Caríssimos irmãos e irmãs, prossigamos a nossa caminhada de reflexão vivenciando o novo Ano Litúrgico.

A alguns dias celebrávamos o nascimento de Jesus nosso salvador, Ele que é o Sol Invicto que brilha sobre nós, assim sendo, somos convidados a resplandecer-nos juntos com essa que transforma o nosso interior segundo o plano de Deus que nos faz herdeiros do plano salvífico. Imbuídos pelo projeto salvífico de Deus, nossa Igreja celebra mais um ciclo quaresmal, seguindo os ensinamentos de Cristo, a Igreja representante de Deus diante do povo tece algumas orientações espirituais e práticas para bem vivermos esse tempo da Quaresma como um caminho rumo à conversão.

Durante quarenta dias a Igreja se une à Cristo no deserto, com o intuito de preparar a festa maior: a Páscoa. Anualmente os cristãos reuniam-se para celebrar a Ressurreição de Cristo; também aos domingos reuniam para celebrar o mistério pascal de Cristo. Em meados do século II, iniciava-se um movimento em preparação para a celebração da Páscoa anual, que tinha como ponto alto o jejum. Por volta do século IV, já temos definidos os quarenta dias de preparação. Sendo assim, havia uma ligação da prática da reconciliação dos penitentes com a preparação para o batismo. Na Constituição Dogmática Sacrossanctum Concilium, temos uma retomada no sentido antigo da Quaresma como está prescrito no nº 109: “… esclareça-se melhor a dupla índole do tempo da Quaresma, que principalmente pela lembrança ou preparação do batismo e pela penitência”.

Como elementos característicos, apresentamos: o jejum, esmola e oração. O jejum nos faz lembrar a fragilidade humana, nos ajudará a colocar nas mãos de Deus nossas más inclinações, vencendo as tentações, assim como Jesus venceu o diabo no deserto realizando os desígnios do Pai. A esmola é fruto do jejum e abstinência quaresmal, que consistirá na abertura de coração e prática da caridade, seja na ajuda espiritual quanto às necessidades materiais. A oração, como cristãos sabemos que de Deus viemos e para Deus voltaremos, por isso, este é um tempo favorável para a oração, aprofundando-nos nela, somos capazes de compreender a vontade de Deus em nossa vida.

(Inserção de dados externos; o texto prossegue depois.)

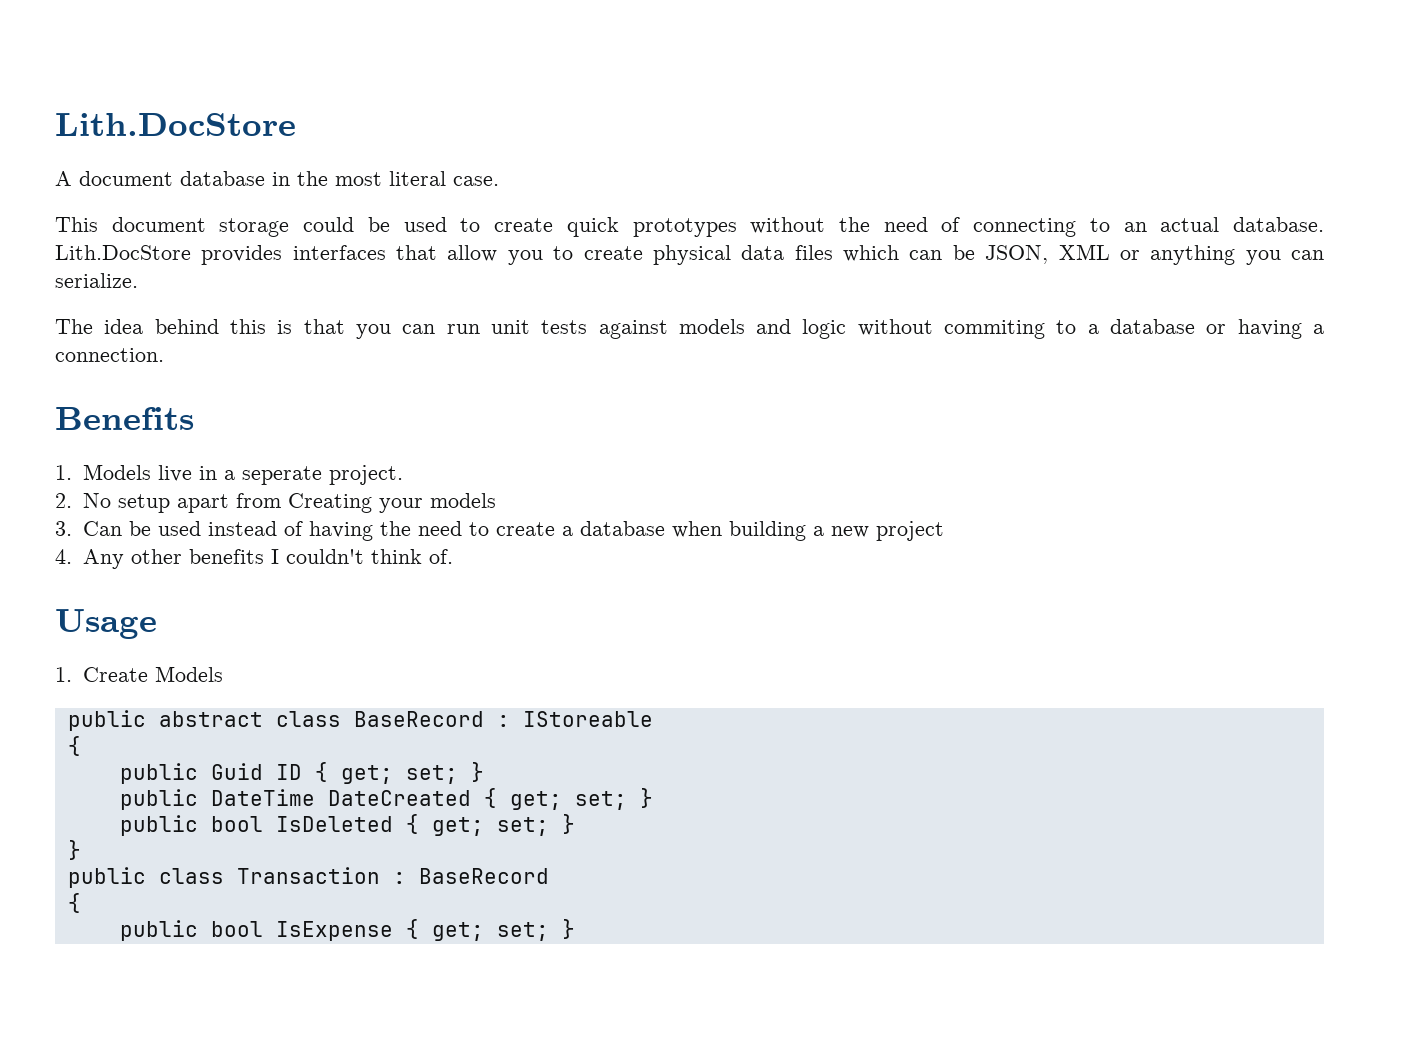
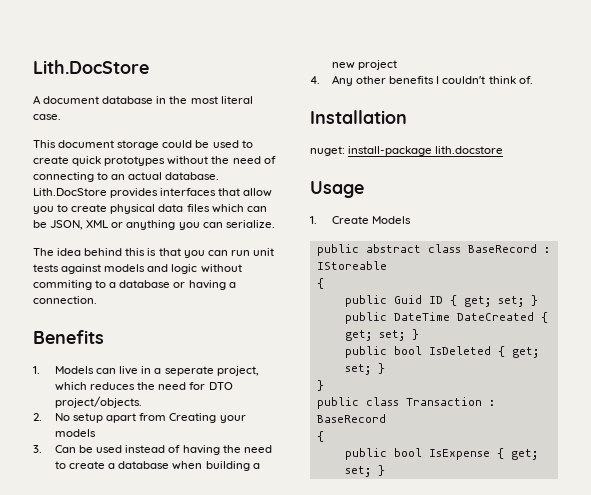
- 1. Models live in a seperate project.
+ 1. Models can live in a seperate project, which reduces the need for DTO project/objects.
+ Installation
+ nuget: install-package lith.docstore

O tempo da Quaresma, que se inicia com a Quarta-feira de Cinzas, possuiu seis domingos, haja vista que, o sexto domingo se celebra o Domingo de Ramos, iniciando assim a Semana Santa. Mediante o objetivo que temos de caminhar nos passos do Senhor, deste modo, seguem algumas orientações para nossas comunidades, observando as prescrições da Instrução Geral do Missal Romano:

*O jejum, esmola e oração, devem ser intensificados;

*A Campanha da Fraternidade tem a finalidade de vivenciar e assumir a dimensão comunitária e social, iluminando os gestos litúrgicos do jejum, esmola e oração;

*Proíbe-se a ornamentação do altar com flores, exceto, porém, no domingo Laetare (IV domingo da Quaresma), bem como nas solenidades e festas, porém, seja uma ornamentação sóbria (IGMR 305);

*A cor é roxa. No domingo Laetare pode-se usar cor-de-rosa, onde for costume (IGMR 348f);

*O ato penitencial, pode ser substituído pela aspersão, enfatizando os Sacramentos do Batismo e da Penitência;

*Omite-se o glória, salvo nas solenidades e festas, e celebrações especiais;

*O cuidado na proclamação das leituras, este é um tempo propício para a meditação e escuta atenta da Palavra. O bom preparo dos leitores é fundamental;

*Não contém o aleluia no canto de Aclamação ao Evangelho;

*A homilia deve favorecer uma ponte com o tema da Campanha da Fraternidade 2017;

*Nas preces pode-se destacar a CF 2017;

*Nas celebrações da Palavra, seja sóbrio o momento de louvor, o mesmo se diga das adorações e momentos de louvor dos movimentos da Igreja;

*Os cantos sejam seguidos de acordo com o Hinário da Quaresma e o CD da CF 2017 sejam solenes e alegres, mas sem excessos. É bom evitar as palmas, reduzir o uso das percussões;

*O Hino da CF 2017 pode ser marcado com o Canto de Entrada, bem como o de despedida.

*Que sejam valorizados os momentos de silêncio;

Por fim, queremos com essas reflexões auxiliar a caminhada de oração do povo de Deus. A Igreja, neste tempo sagrado, tempo de retiro comunitário, reza com mais intensidade, mas o faz de forma sóbria e essencial – é tempo de deserto! – preparando-se assim, para ressurgir com Cristo na celebração da Páscoa.